The UES Mommas started as the success story of a kind, Don’t Mess with the Zohan-style community Facebook group of middle-class upper East Side mothers. Early on a Friday morning, its parent company Meta inexplicably pulled the plug on it. Originally formed back in 2011 to allow fellow moms to spread parenting tips, the collaborative group took off like wildfire, exploding in numbers and claiming more than 40,000 members. Its history has been plagued by exclusionary practices and small‐bore controversies that too frequently distracted from its true mission.
The creation of UES Mommas was based on community, positive energy and connection. Moms traded tips on pediatricians and set up the mommy-and-me music classes. As time passed, the Working Group turned into a battlefield for dissident views. The stringent membership requirements often drew scrutiny and criticism. Tiffany Ma, who joined the group as a moderator in 2020, put into place strict measures that potential members had to meet. Her requests for sonograms and birth certificates served to further stoke contentious battlegrounds of privacy and inclusion across the group.
On Wednesday morning, UES Mommas re-emerged onto the online landscape after going dark for six days. Their return came after The Post began asking Meta why it abruptly closed the page. This surprise hiatus has brought renewed scrutiny to the group’s highly controversial practices and their effects on the surrounding community.
Unfortunately, through the years, UES Mommas, has found itself in deep contentious waters. In 2017, two tea party mothers enlisted legal help after being labeled racists and bullies by other chapter members. Geraldine’s and Martha’s arguments were focused on the idea of white privilege and condescending responses to the Black Lives Matter protests. Such controversies represented the group’s ongoing fight with issues of diversity and inclusion.
Besides these troubling allegations, UES Mommas has experienced a tumultuous leadership saga from the start. In 2020, author Jane L. Rosen found herself on the chopping block, so to speak. Her new novel, Eliza Starts a Rumor, which again focused on a group like this, caused some upset among the moderators. Yet this incident showed just how closely intertwined the group’s identity is with its leadership and structure of decision-making.

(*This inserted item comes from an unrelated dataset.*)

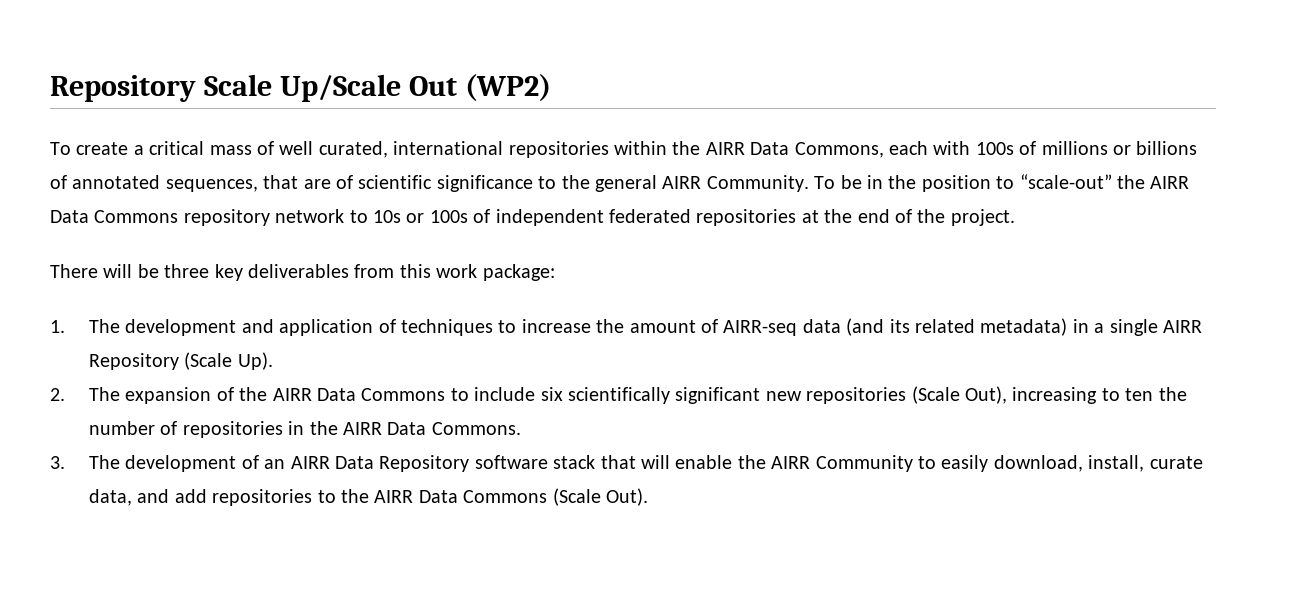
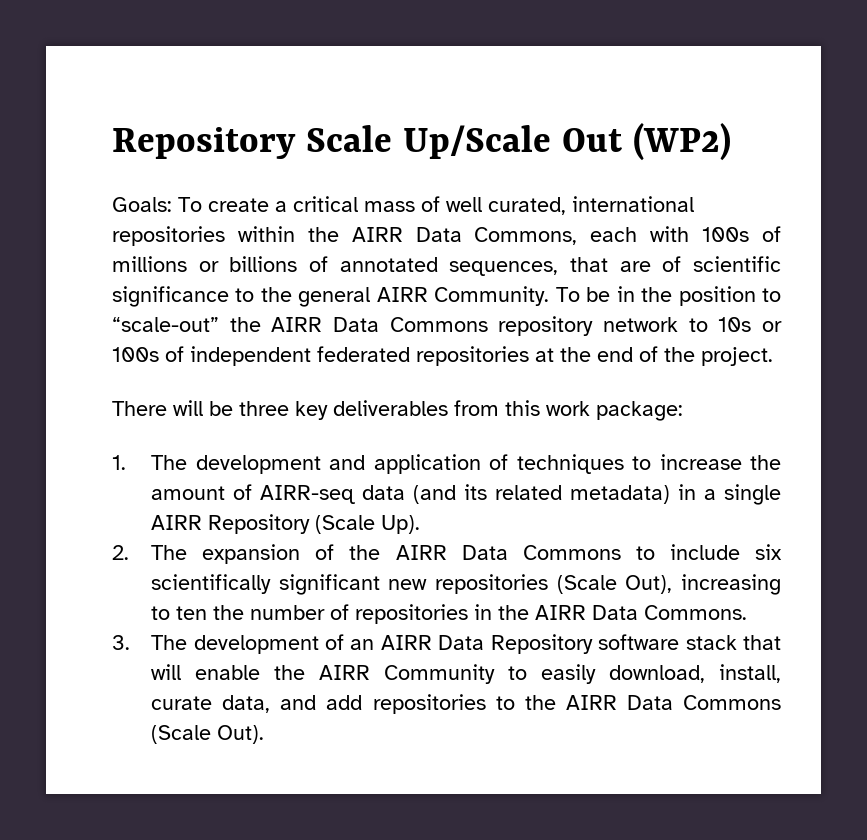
(552, 87) none -> [112,197,172,212] Goals:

Kate Donnelly, who joined UES Mommas in 2012, reflected on her experience as largely positive, stating that the group had been an invaluable resource for parenting advice. She admitted she recognized the escalating rifts among the community’s residents. In 2020, things came to a head and the divisions became clear. Members were vociferous in their demand for more diverse moderators, eventually forcing the group to bring on a Black mom to the admin team. This request was met with fierce push back from the then-moderator, Lindsey Plotnick Berger. Importantly, she underscored her dedication to steering the coalition in the direction that its current member constituents want.

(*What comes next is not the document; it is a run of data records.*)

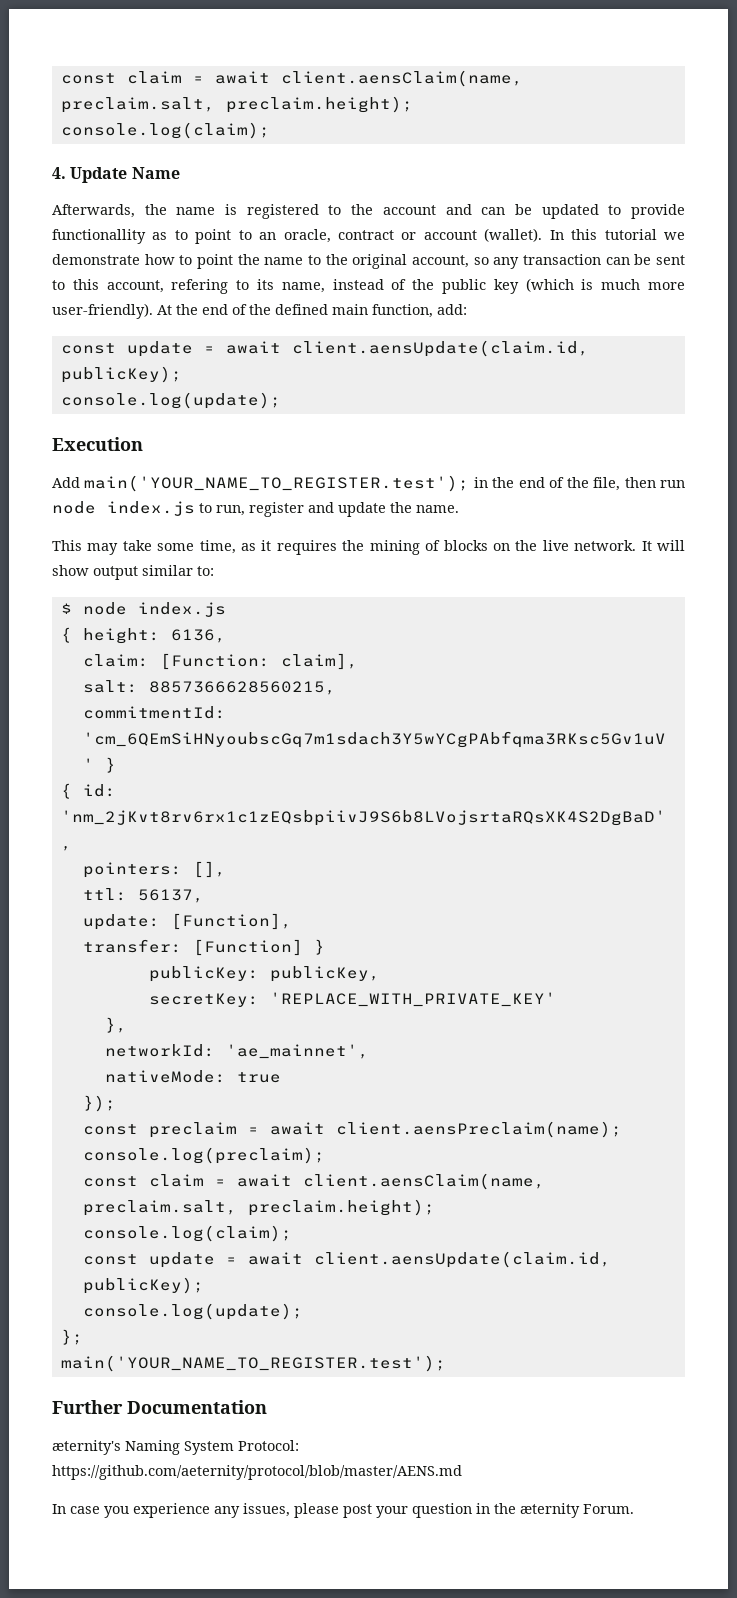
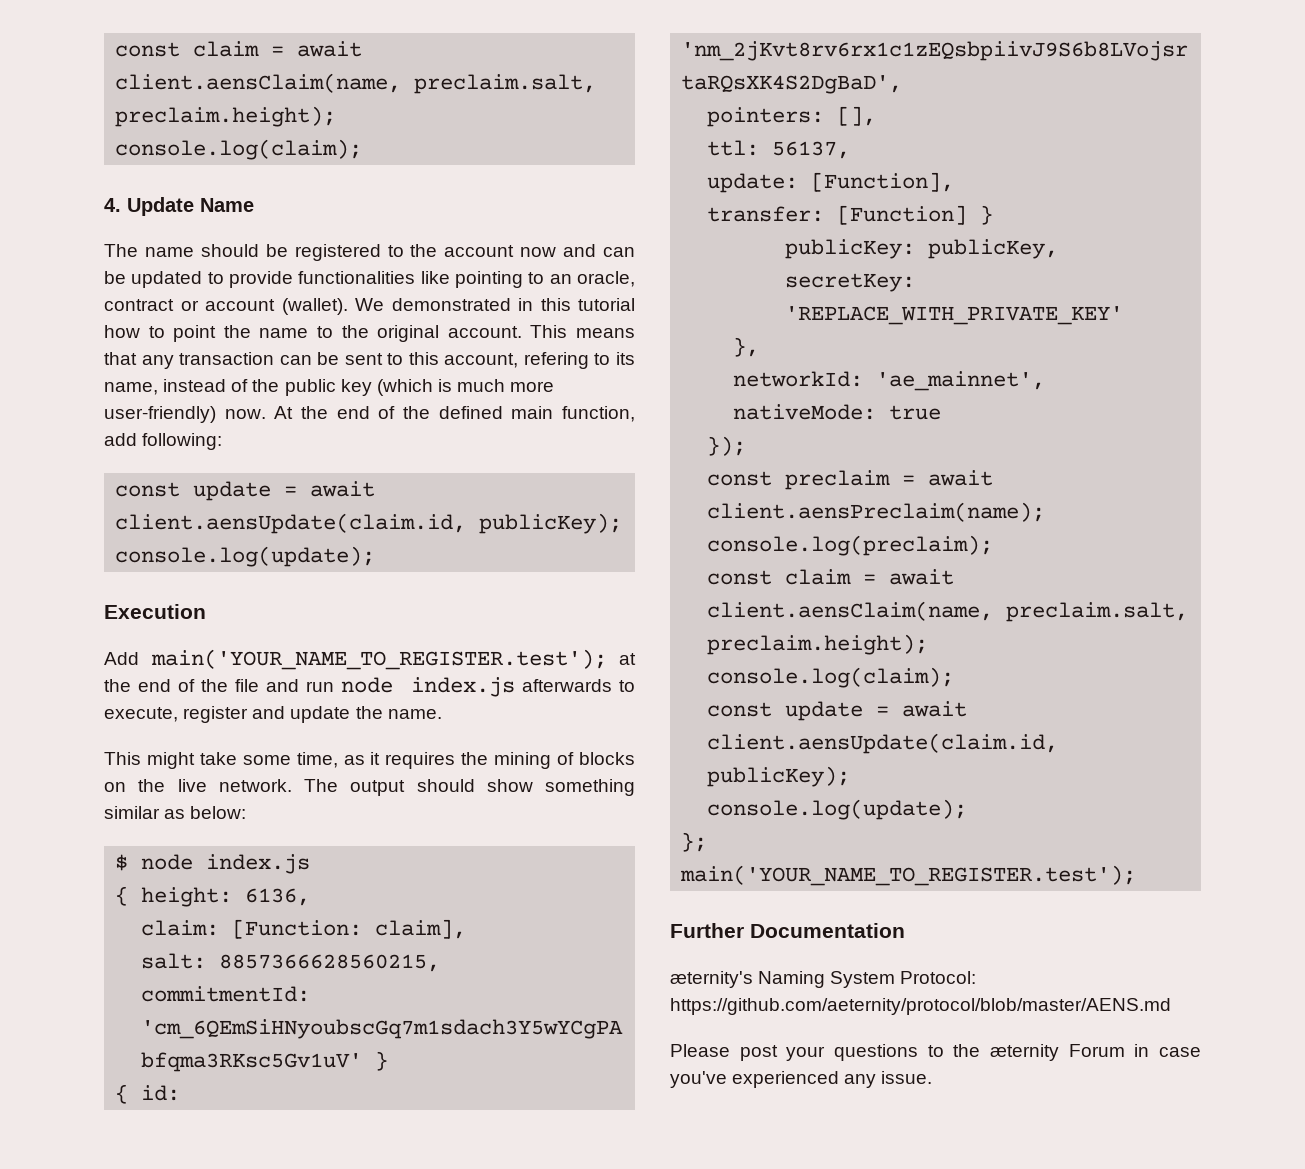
[52,204,238,218] Afterwards, the name is -> [104,244,288,257] The name should be
(436, 210) none -> [520,247,557,257] now
[52,229,232,244] functionallity as to point -> [298,271,523,288] functionalities like pointing
[549,229,686,240] [52,254,140,265] In this tutorial we demonstrate -> [355,298,635,311] We demonstrated in this tutorial
[412,255,489,268] account, so -> [447,325,636,338] [104,352,137,365] account. This means that
[52,303,153,319] user-friendly). -> [104,406,266,423] user-friendly) now.
[437,304,467,315] add: -> [104,433,223,450] add following:
[473,477,656,491] in the end of the file, then -> [619,653,636,665] [104,679,300,692] at the end of the file and
[199,503,245,516] to run, -> [521,679,635,692] [104,707,178,722] afterwards to execute,
[87,543,119,555] may -> [146,752,195,769] might
[641,540,686,551] [52,565,214,580] It will show output similar to: -> [304,779,635,796] [104,806,247,819] The output should show something similar as below:
[52,1503,634,1518] In case you experience any issues, please post your question in the æternity Forum. -> [670,1044,1201,1061] [670,1071,933,1088] Please post your questions to the æternity Forum in case you've experienced any issue.

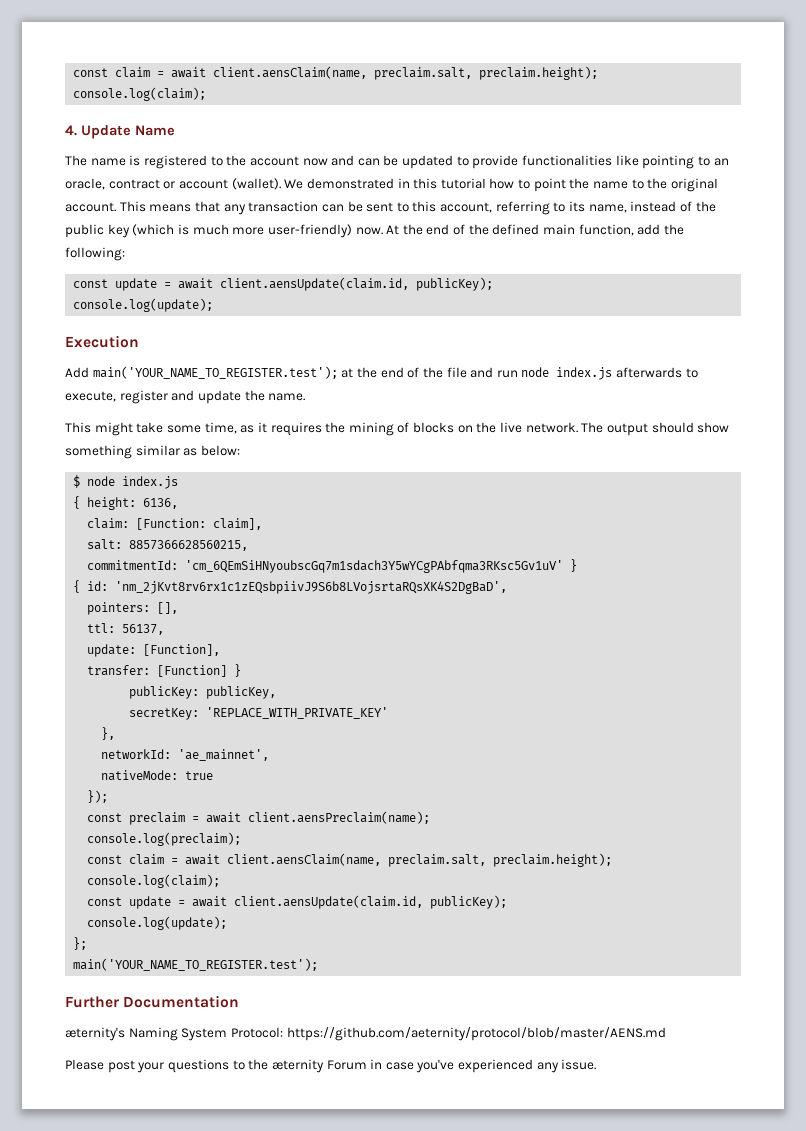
[200,244,288,257] should be -> [129,155,141,166] is
[523,352,589,369] refering -> [495,201,550,215] referring
(137, 439) none -> [663,224,684,235] the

“I have no intention of adding admins right now. I have worked my ass off to attempt to lead this group in a way that accounts for what its members want.” – Lindsey Plotnick Berger
The group’s anti-LGBT exclusionary practices have been condemned from all sides. Martin, a former member, articulated this sentiment well: “Despite its protests to the contrary and its insistence that its mission was to ‘support mothers,’ its very essence was about keeping ‘certain people’ and ‘certain ideas’ out.” He further noted that “eventually their exclusionary ‘mean girl’ essence became the group’s identity.”
Although many expressed outrage at Ma’s micromanagement, there seemed to be a fervent group intent on justifying Ma’s behavior. An unnamed member stated, “There is a lot of false information about Tiffany out there. I have met her. She is not a bad person.” Another remarked on the stringent entry requirements: “Her asks [to] join were a bit much, but she never did illegal things.”

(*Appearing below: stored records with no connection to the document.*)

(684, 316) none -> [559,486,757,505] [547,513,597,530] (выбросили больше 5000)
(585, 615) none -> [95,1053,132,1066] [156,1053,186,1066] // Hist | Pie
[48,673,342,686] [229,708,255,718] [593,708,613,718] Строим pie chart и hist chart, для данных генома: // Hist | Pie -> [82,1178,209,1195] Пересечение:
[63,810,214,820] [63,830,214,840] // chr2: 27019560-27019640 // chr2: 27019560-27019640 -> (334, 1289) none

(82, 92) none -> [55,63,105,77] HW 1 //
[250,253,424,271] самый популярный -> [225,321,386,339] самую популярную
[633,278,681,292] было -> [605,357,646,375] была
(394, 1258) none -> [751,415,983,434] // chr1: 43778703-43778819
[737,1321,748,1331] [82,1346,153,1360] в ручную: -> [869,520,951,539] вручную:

The tumult within UES Mommas reached a peak when former members received cease-and-desist letters from criminal defense lawyer Yifat Schnur, labeling their conduct as “libelous, tortious, wrongful and illegal.” This dramatic legal strategy became just the latest twist in the saga that has followed the organization.
UES Mommas is intensely figuring out what it wants to be, as it deals with fights over ideology and member bigotry. Or will it return to its original purpose of building that positive, connecting environment that mothers need? The recent shutdown has only put fuel on the fire that is the movement to reform, diversify, and make the organization more inclusive.